Genomic Landscape of HCC.

作者信息

Nia Adeniji, Dhanasekaran Renumathy

机构信息

Stanford School of Medicine, Stanford, CA.

Division of Gastroenterology and Hepatology, Stanford, CA.

出版信息

Curr Hepatol Rep. 2020 Dec;19(4):448-461. doi: 10.1007/s11901-020-00553-7. Epub 2020 Nov 10.

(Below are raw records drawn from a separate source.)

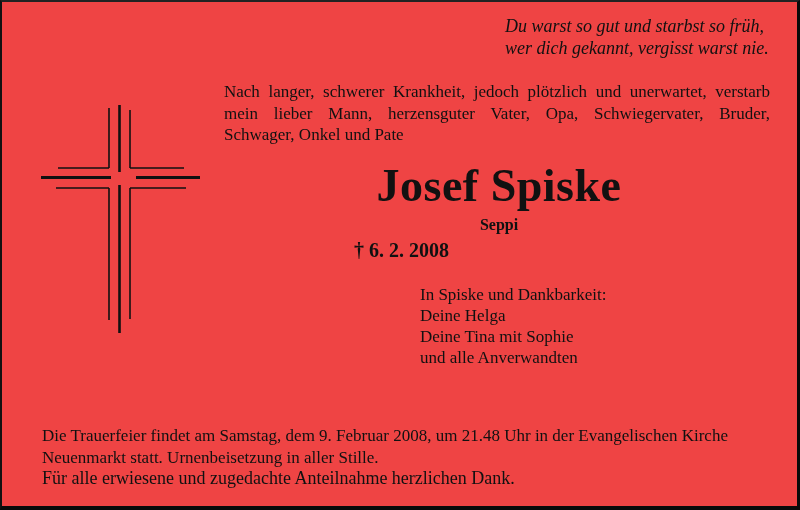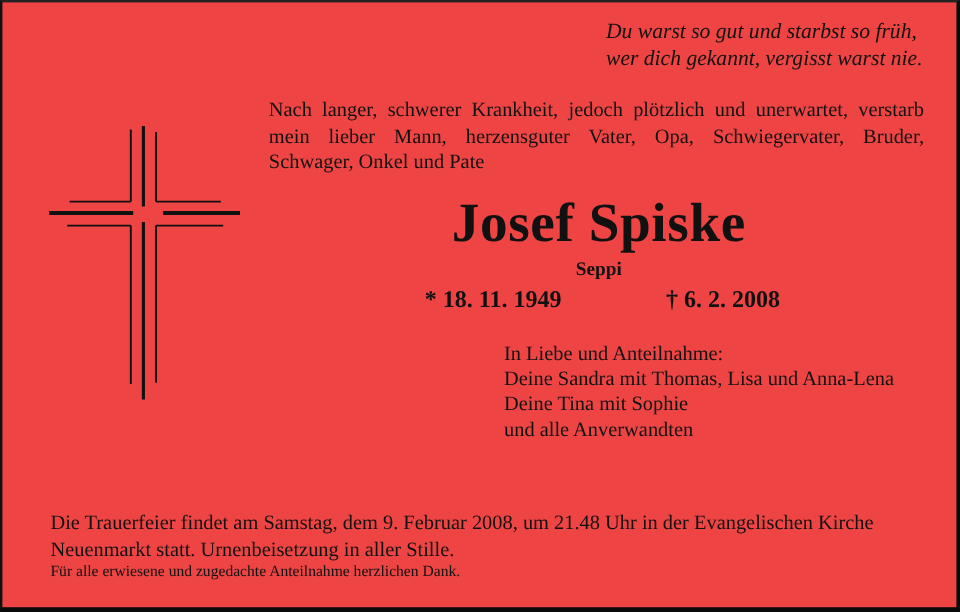--- a/index.html
+++ b/index.html
@@ -80,21 +80,21 @@
 
   .funeral {
     left: 40px; top: 423px;
     width: 750px;
     font-size: 17px;
     line-height: 21.5px;
   }
 
   .thanks {
     left: 40px; top: 466px;
-    font-size: 13px;
+    font-size: 18px;
     white-space: nowrap;
   }
 
   .cross-svg { left: 28px; top: 92px; }
 </style>
 </head>
 <body>
 
 <div class="notice">
 
@@ -127,27 +127,26 @@
     <div class="j">Nach langer, schwerer Krankheit, jedoch plötzlich und unerwartet, verstarb</div>
     <div class="j">mein lieber Mann, herzensguter Vater, Opa, Schwiegervater, Bruder,</div>
     <div>Schwager, Onkel und Pate</div>
   </div>
 
   <div class="abs name">Josef Spiske</div>
 
   <div class="abs nickname">Seppi</div>
 
   <div class="abs dates">
-    <span>* 18. 11. 1949</span>
     <span>† 6. 2. 2008</span>
   </div>
 
   <div class="abs mourners">
-    <div>In Liebe und Anteilnahme:</div>
-    <div>Deine Sandra mit Thomas, Lisa und Anna-Lena</div>
+    <div>In Spiske und Dankbarkeit:</div>
+    <div>Deine Helga</div>
     <div>Deine Tina mit Sophie</div>
     <div>und alle Anverwandten</div>
   </div>
 
 
   <div class="abs funeral">
     <div>Die Trauerfeier findet am Samstag, dem 9. Februar 2008, um 21.48 Uhr in der Evangelischen Kirche</div>
     <div>Neuenmarkt statt. Urnenbeisetzung in aller Stille.</div>
   </div>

DOI:10.1007/s11901-020-00553-7
PMID:33816052
原文链接:https://pmc.ncbi.nlm.nih.gov/articles/PMC8015384/
Abstract

INTRODUCTION

Hepatocellular carcinoma (HCC) is a leading cause of cancer related mortality in the world and it has limited treatment options. Understanding the molecular drivers of HCC is important to develop novel biomarkers and therapeutics.

PURPOSE OF REVIEW

HCC arises in a complex background of chronic hepatitis, fibrosis and liver regeneration which lead to genomic changes. Here, we summarize studies that have expanded our understanding of the molecular landscape of HCC.

RECENT FINDINGS

Recent technological advances in next generation sequencing (NGS) have elucidated specific genetic and molecular programs involved in hepatocarcinogenesis. We summarize the major somatic mutations and epigenetic changes have been identified in NGS-based studies. We also describe promising molecular therapies and immunotherapies which target specific genetic and epigenetic molecular events.

SUMMARY

The genomic landscape of HCC is incredibly complex and heterogeneous. Promising new developments are helping us decipher the molecular drivers of HCC and leading to new therapies.

摘要

引言

肝细胞癌(HCC)是全球癌症相关死亡的主要原因之一,其治疗选择有限。了解HCC的分子驱动因素对于开发新型生物标志物和治疗方法至关重要。

综述目的

HCC发生于慢性肝炎、纤维化和肝再生的复杂背景中,这些会导致基因组变化。在此,我们总结了一些研究,这些研究扩展了我们对HCC分子格局的理解。

最新发现

下一代测序(NGS)技术的最新进展阐明了参与肝癌发生的特定基因和分子程序。我们总结了基于NGS的研究中已确定的主要体细胞突变和表观遗传变化。我们还描述了针对特定基因和表观遗传分子事件的有前景的分子疗法和免疫疗法。

总结

HCC的基因组格局极其复杂且具有异质性。有前景的新进展正在帮助我们解读HCC的分子驱动因素,并带来新的治疗方法。